*Web page revision data*
# # #

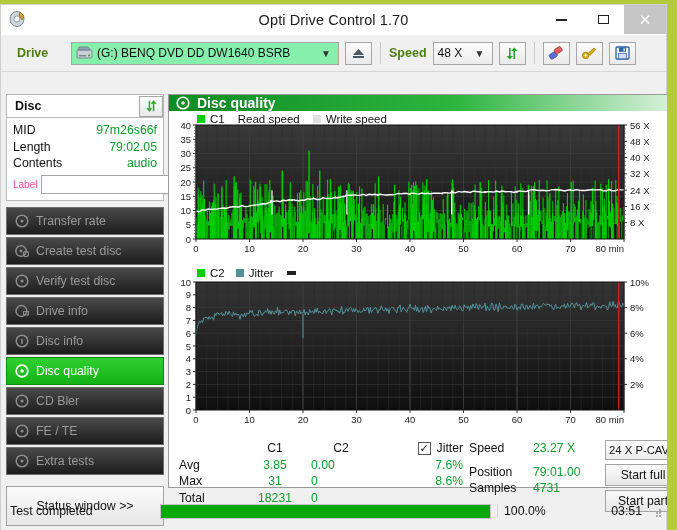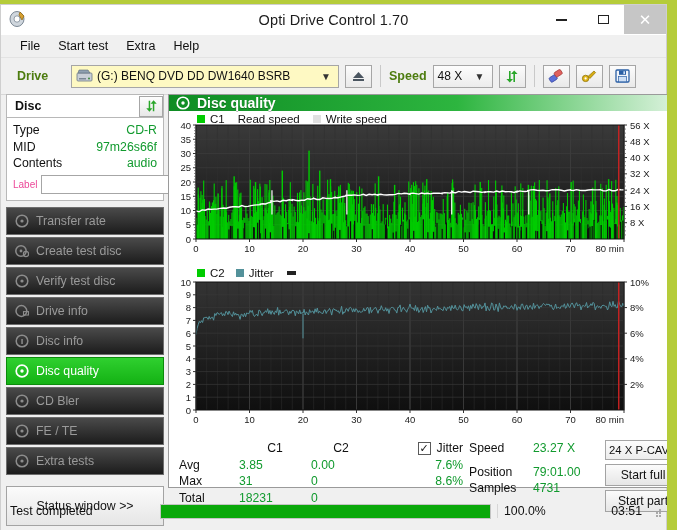"File" div.menubar { html: <div> <span>File</span> <span>Start test</span> <span>Extra</span> <span>Help</span> </div> -> none }
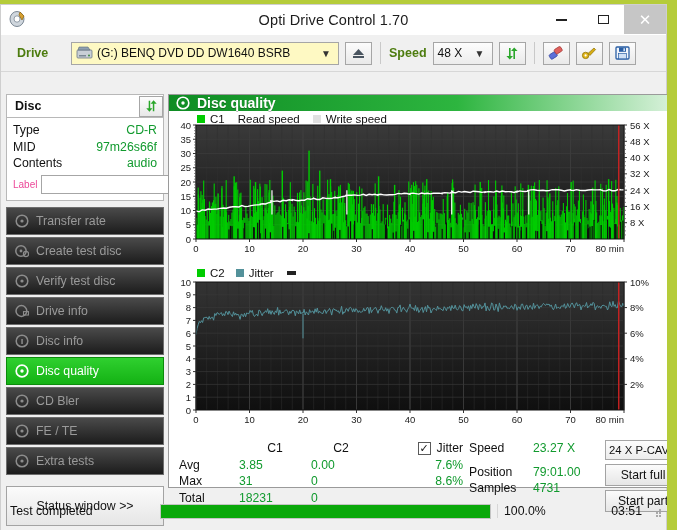"(G:) BENQ DVD DD DW1640" .drive-combo { background: #fef9c3 -> #86efac }
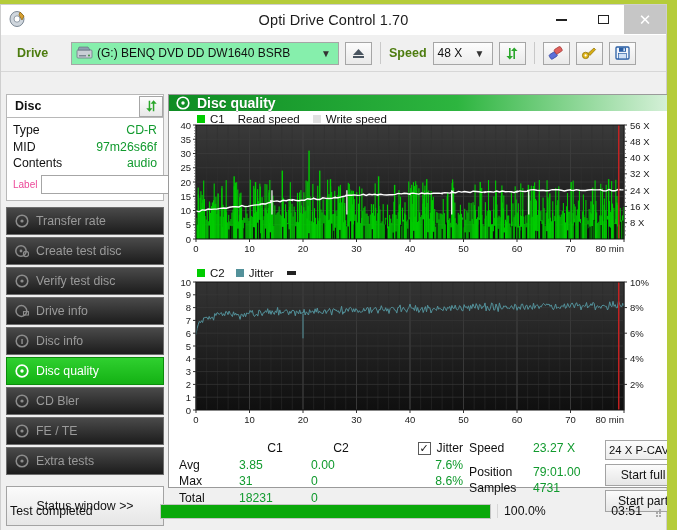"Type" div.disc-row { html: <div> <span>Type</span> <span>CD-R</span> </div> -> none }
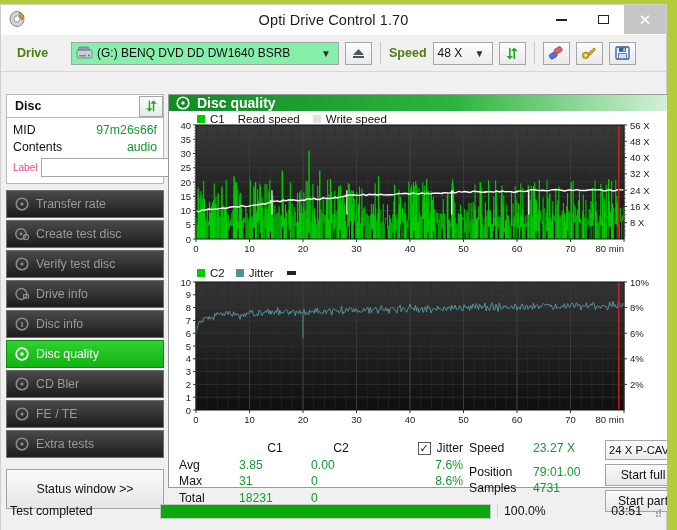"Length" div.disc-row { html: none -> <div> <span>Length</span> <span>79:02.05</span> </div> }
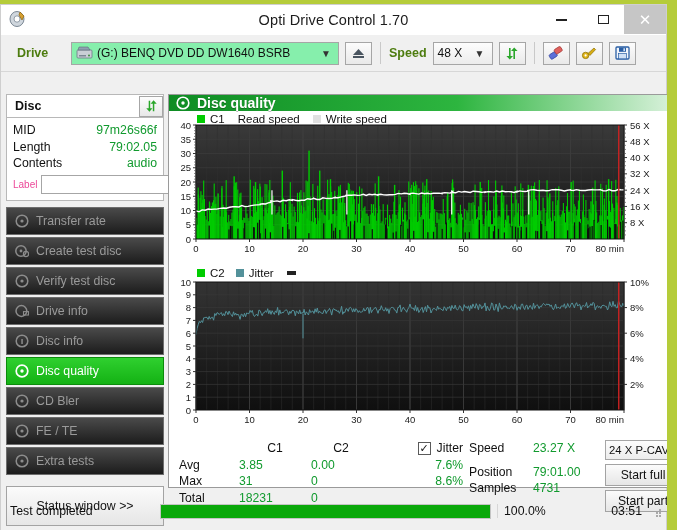"3.85" .st-c1 { text-align: left -> center }
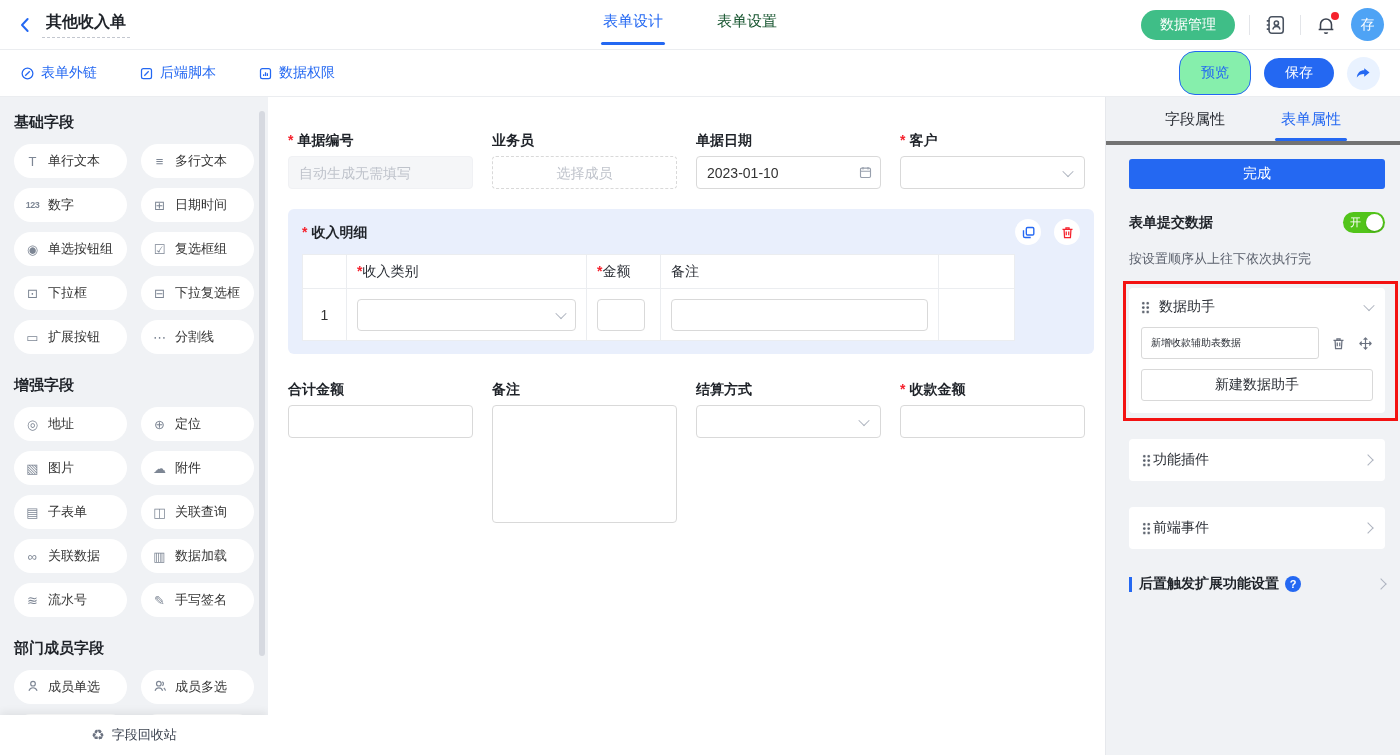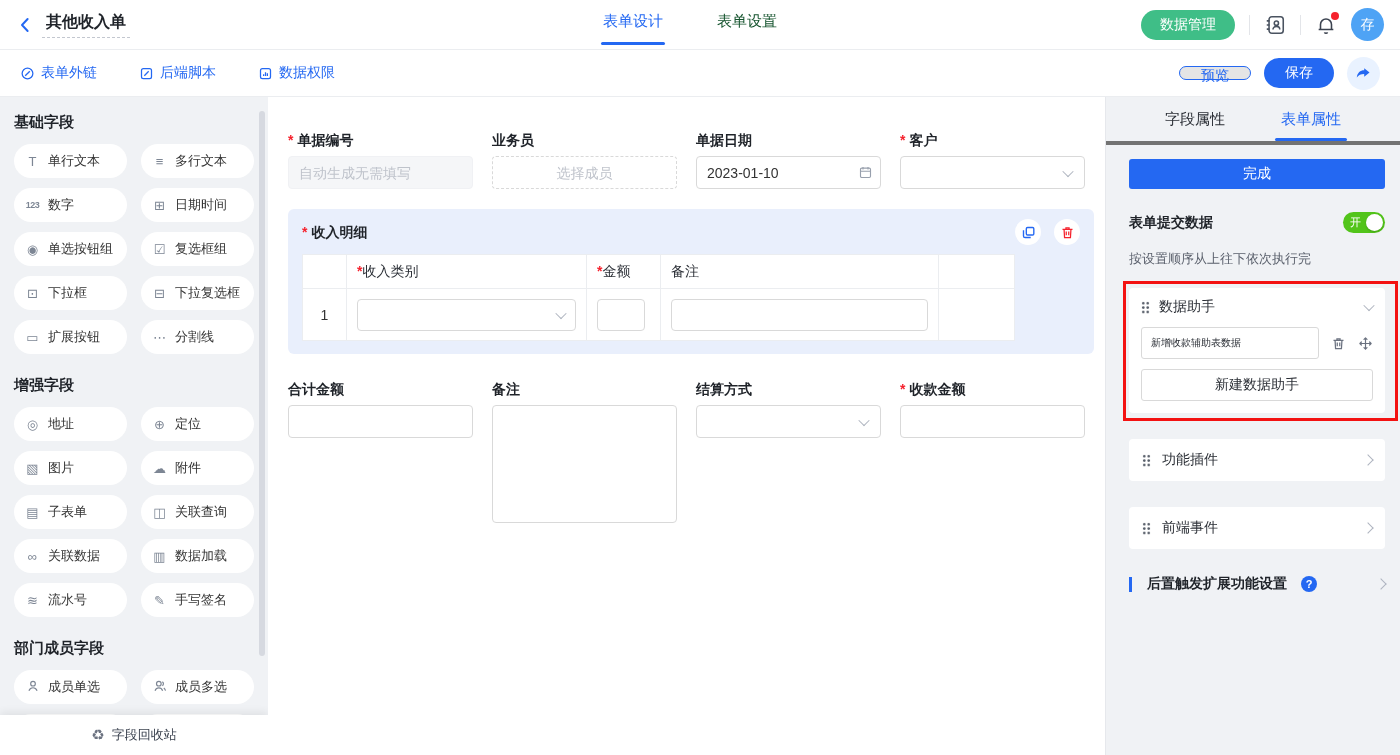"预览" .btn-outline { background: #e5e5e5 -> #86efac; height: 14px -> 44px }
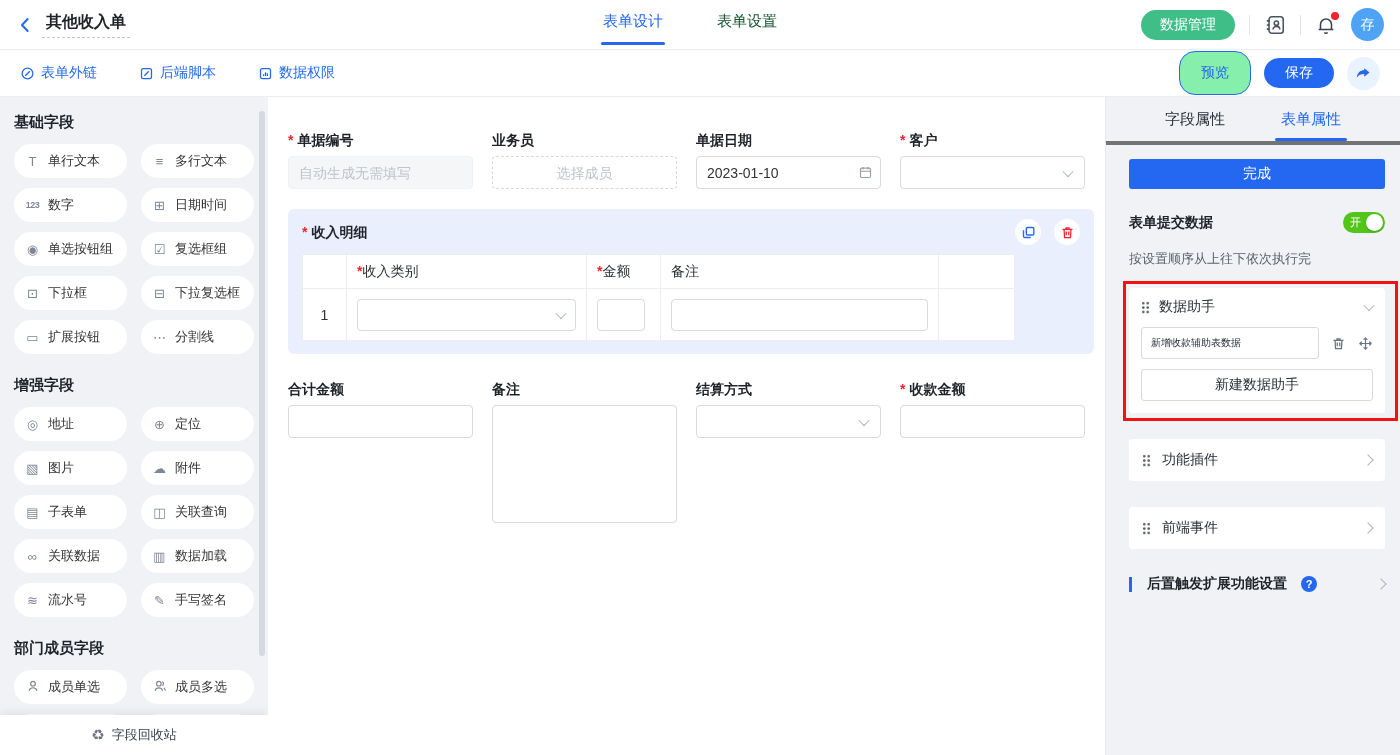"功能插件" .fold-card { gap: 11px -> 2px }
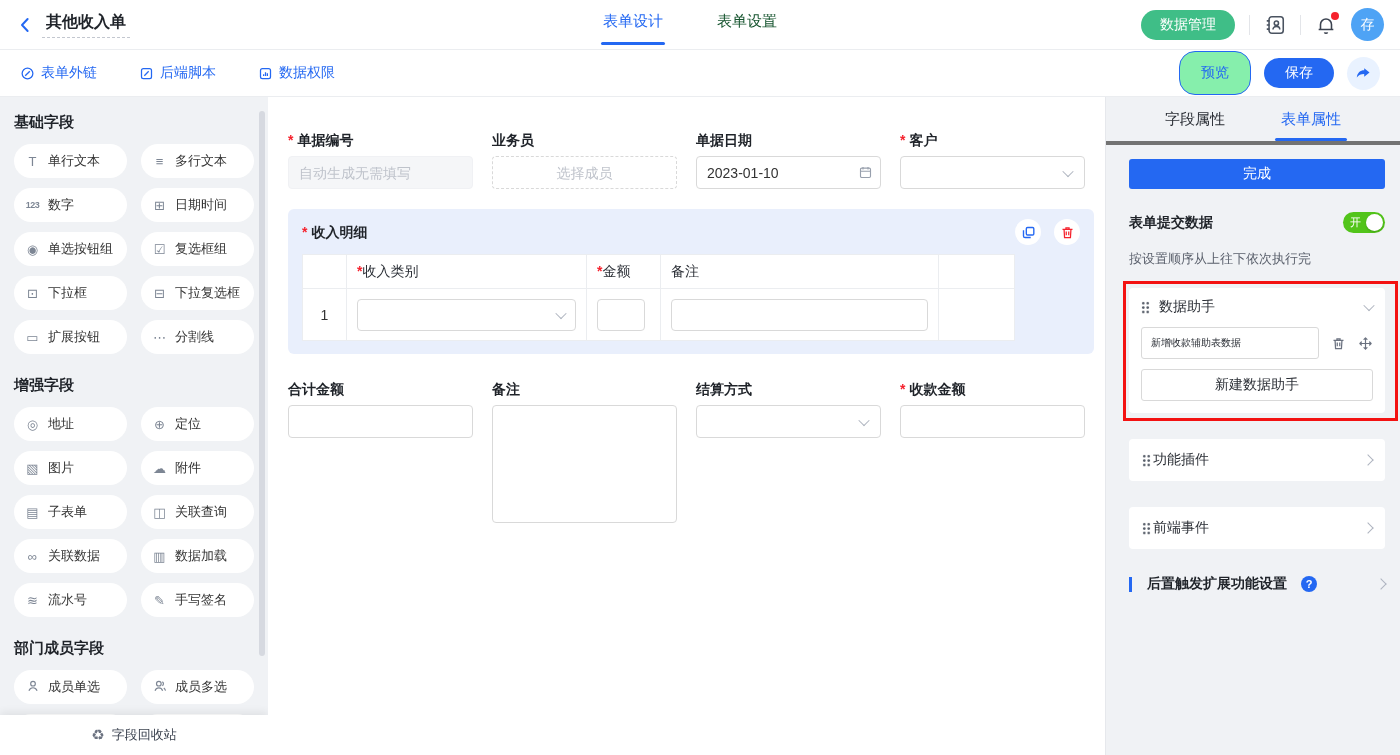"后置触发扩展功能设置" .post-row { gap: 8px -> none }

# # #

*Exercise requirements*
Extract the text of all the records above verbatim, excluding pictures.

*Finished task*
"File" div.menubar { html: <div> <span>File</span> <span>Start test</span> <span>Extra</span> <span>Help</span> </div> -> none }
"(G:) BENQ DVD DD DW1640" .drive-combo { background: #fef9c3 -> #86efac }
"Type" div.disc-row { html: <div> <span>Type</span> <span>CD-R</span> </div> -> none }
"Length" div.disc-row { html: none -> <div> <span>Length</span> <span>79:02.05</span> </div> }
"3.85" .st-c1 { text-align: left -> center }
"预览" .btn-outline { background: #e5e5e5 -> #86efac; height: 14px -> 44px }
"功能插件" .fold-card { gap: 11px -> 2px }
"后置触发扩展功能设置" .post-row { gap: 8px -> none }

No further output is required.